§ **Prompt**: Transcribe the entries exactly as given and skip whatever images they hold.

§ **Records provided**:
▶
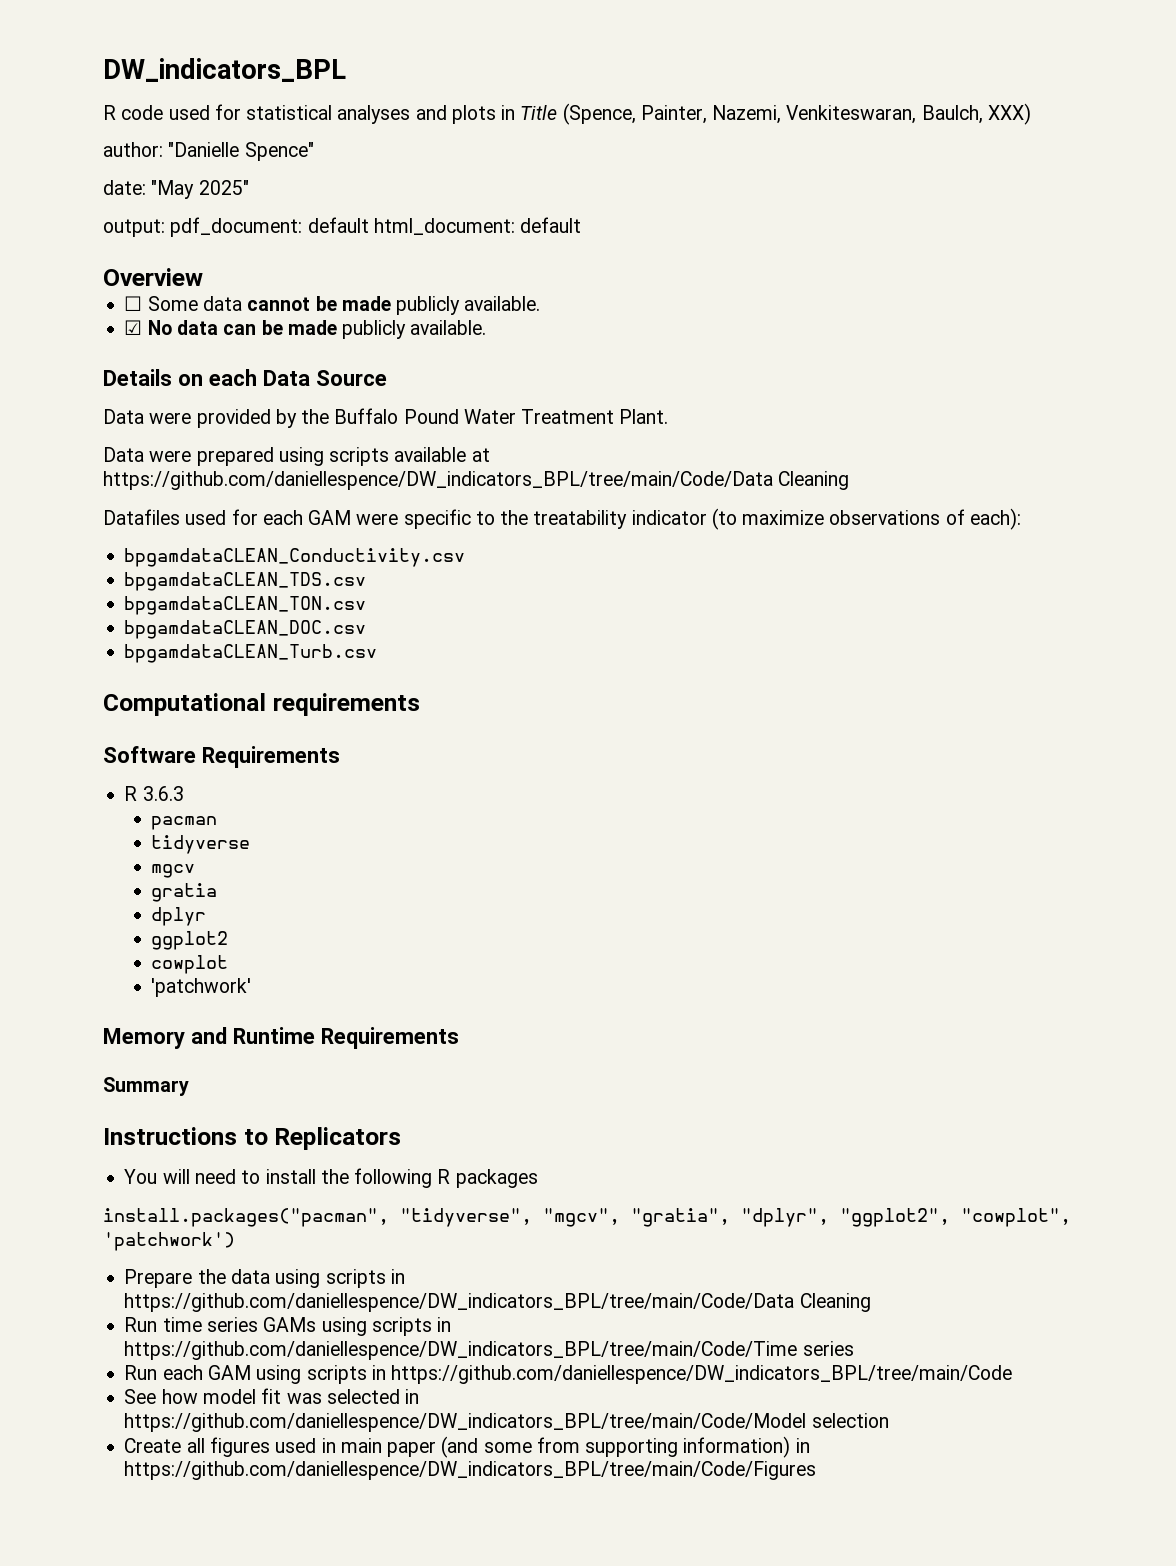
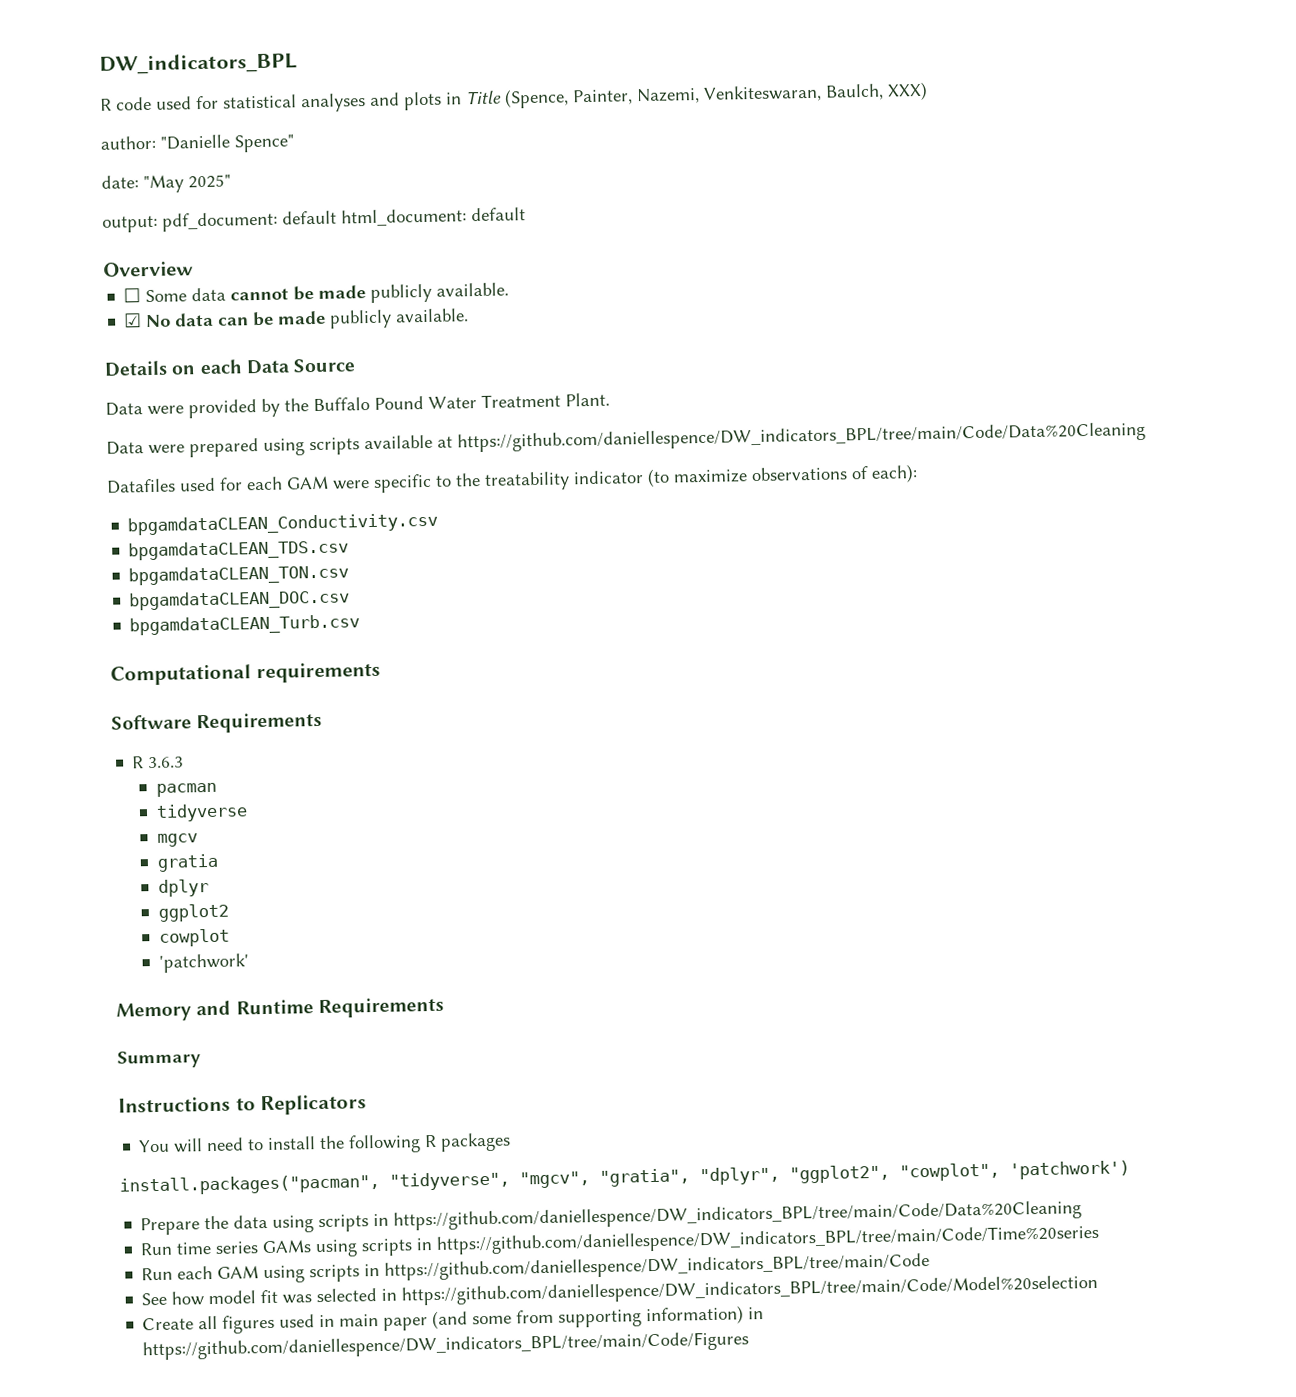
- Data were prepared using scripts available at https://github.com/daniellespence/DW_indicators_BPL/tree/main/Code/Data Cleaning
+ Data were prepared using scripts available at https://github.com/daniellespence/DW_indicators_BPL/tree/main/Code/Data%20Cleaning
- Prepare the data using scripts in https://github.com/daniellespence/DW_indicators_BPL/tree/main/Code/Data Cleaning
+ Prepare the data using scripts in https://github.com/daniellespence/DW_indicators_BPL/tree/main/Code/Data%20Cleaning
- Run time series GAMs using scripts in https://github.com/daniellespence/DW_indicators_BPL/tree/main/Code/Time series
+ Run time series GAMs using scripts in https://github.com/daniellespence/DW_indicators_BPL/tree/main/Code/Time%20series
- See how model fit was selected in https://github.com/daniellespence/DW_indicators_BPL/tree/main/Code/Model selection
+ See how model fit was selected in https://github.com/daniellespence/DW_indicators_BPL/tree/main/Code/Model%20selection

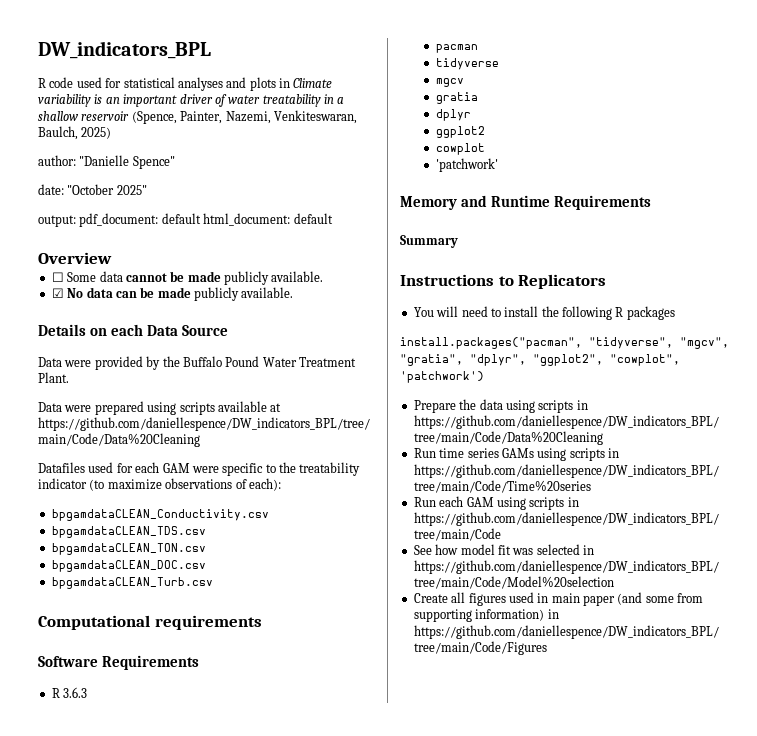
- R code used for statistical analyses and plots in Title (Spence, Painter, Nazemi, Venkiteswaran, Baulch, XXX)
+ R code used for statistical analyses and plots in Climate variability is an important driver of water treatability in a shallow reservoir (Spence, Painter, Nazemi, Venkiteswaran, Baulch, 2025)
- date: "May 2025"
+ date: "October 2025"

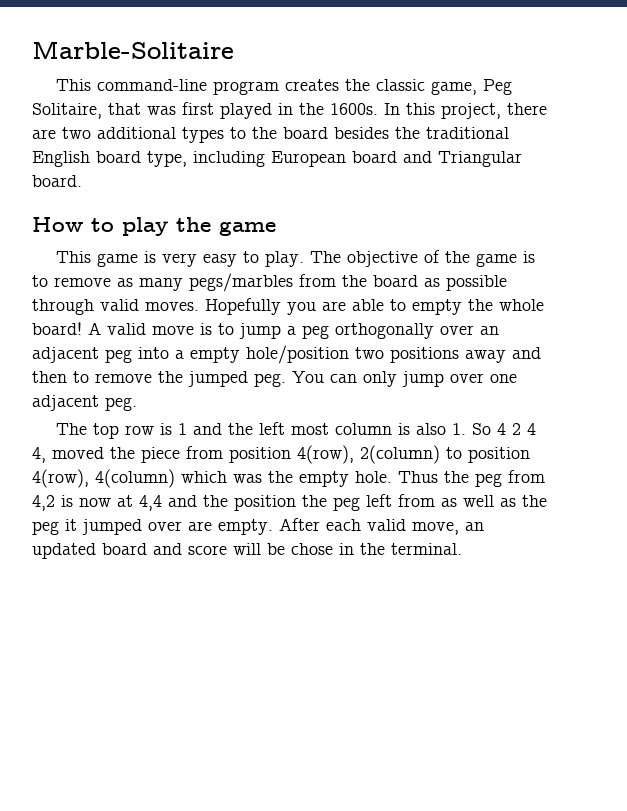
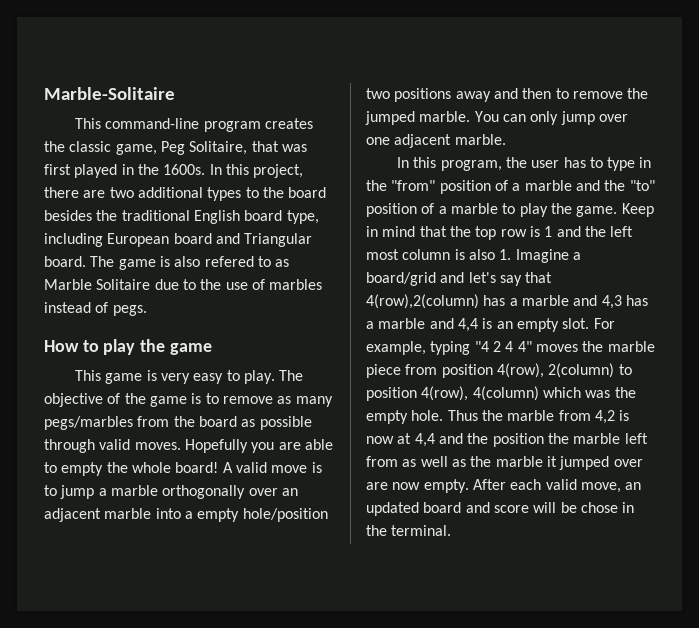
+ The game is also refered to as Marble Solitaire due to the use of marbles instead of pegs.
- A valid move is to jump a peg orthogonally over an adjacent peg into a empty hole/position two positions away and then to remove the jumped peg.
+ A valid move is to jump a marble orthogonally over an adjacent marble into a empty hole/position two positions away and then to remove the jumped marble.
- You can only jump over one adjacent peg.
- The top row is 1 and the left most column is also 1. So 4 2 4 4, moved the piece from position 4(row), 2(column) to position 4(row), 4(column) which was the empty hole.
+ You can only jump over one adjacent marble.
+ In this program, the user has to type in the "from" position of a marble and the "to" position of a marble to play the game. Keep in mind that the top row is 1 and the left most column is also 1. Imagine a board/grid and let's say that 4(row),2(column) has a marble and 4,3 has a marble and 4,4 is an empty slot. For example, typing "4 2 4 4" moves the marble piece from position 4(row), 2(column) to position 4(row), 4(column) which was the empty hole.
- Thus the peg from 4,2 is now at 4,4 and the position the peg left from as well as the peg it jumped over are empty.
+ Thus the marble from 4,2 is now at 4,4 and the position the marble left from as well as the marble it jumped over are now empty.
◀
§ **Task result**:
- Data were prepared using scripts available at https://github.com/daniellespence/DW_indicators_BPL/tree/main/Code/Data Cleaning
+ Data were prepared using scripts available at https://github.com/daniellespence/DW_indicators_BPL/tree/main/Code/Data%20Cleaning
- Prepare the data using scripts in https://github.com/daniellespence/DW_indicators_BPL/tree/main/Code/Data Cleaning
+ Prepare the data using scripts in https://github.com/daniellespence/DW_indicators_BPL/tree/main/Code/Data%20Cleaning
- Run time series GAMs using scripts in https://github.com/daniellespence/DW_indicators_BPL/tree/main/Code/Time series
+ Run time series GAMs using scripts in https://github.com/daniellespence/DW_indicators_BPL/tree/main/Code/Time%20series
- See how model fit was selected in https://github.com/daniellespence/DW_indicators_BPL/tree/main/Code/Model selection
+ See how model fit was selected in https://github.com/daniellespence/DW_indicators_BPL/tree/main/Code/Model%20selection

- R code used for statistical analyses and plots in Title (Spence, Painter, Nazemi, Venkiteswaran, Baulch, XXX)
+ R code used for statistical analyses and plots in Climate variability is an important driver of water treatability in a shallow reservoir (Spence, Painter, Nazemi, Venkiteswaran, Baulch, 2025)
- date: "May 2025"
+ date: "October 2025"

+ The game is also refered to as Marble Solitaire due to the use of marbles instead of pegs.
- A valid move is to jump a peg orthogonally over an adjacent peg into a empty hole/position two positions away and then to remove the jumped peg.
+ A valid move is to jump a marble orthogonally over an adjacent marble into a empty hole/position two positions away and then to remove the jumped marble.
- You can only jump over one adjacent peg.
- The top row is 1 and the left most column is also 1. So 4 2 4 4, moved the piece from position 4(row), 2(column) to position 4(row), 4(column) which was the empty hole.
+ You can only jump over one adjacent marble.
+ In this program, the user has to type in the "from" position of a marble and the "to" position of a marble to play the game. Keep in mind that the top row is 1 and the left most column is also 1. Imagine a board/grid and let's say that 4(row),2(column) has a marble and 4,3 has a marble and 4,4 is an empty slot. For example, typing "4 2 4 4" moves the marble piece from position 4(row), 2(column) to position 4(row), 4(column) which was the empty hole.
- Thus the peg from 4,2 is now at 4,4 and the position the peg left from as well as the peg it jumped over are empty.
+ Thus the marble from 4,2 is now at 4,4 and the position the marble left from as well as the marble it jumped over are now empty.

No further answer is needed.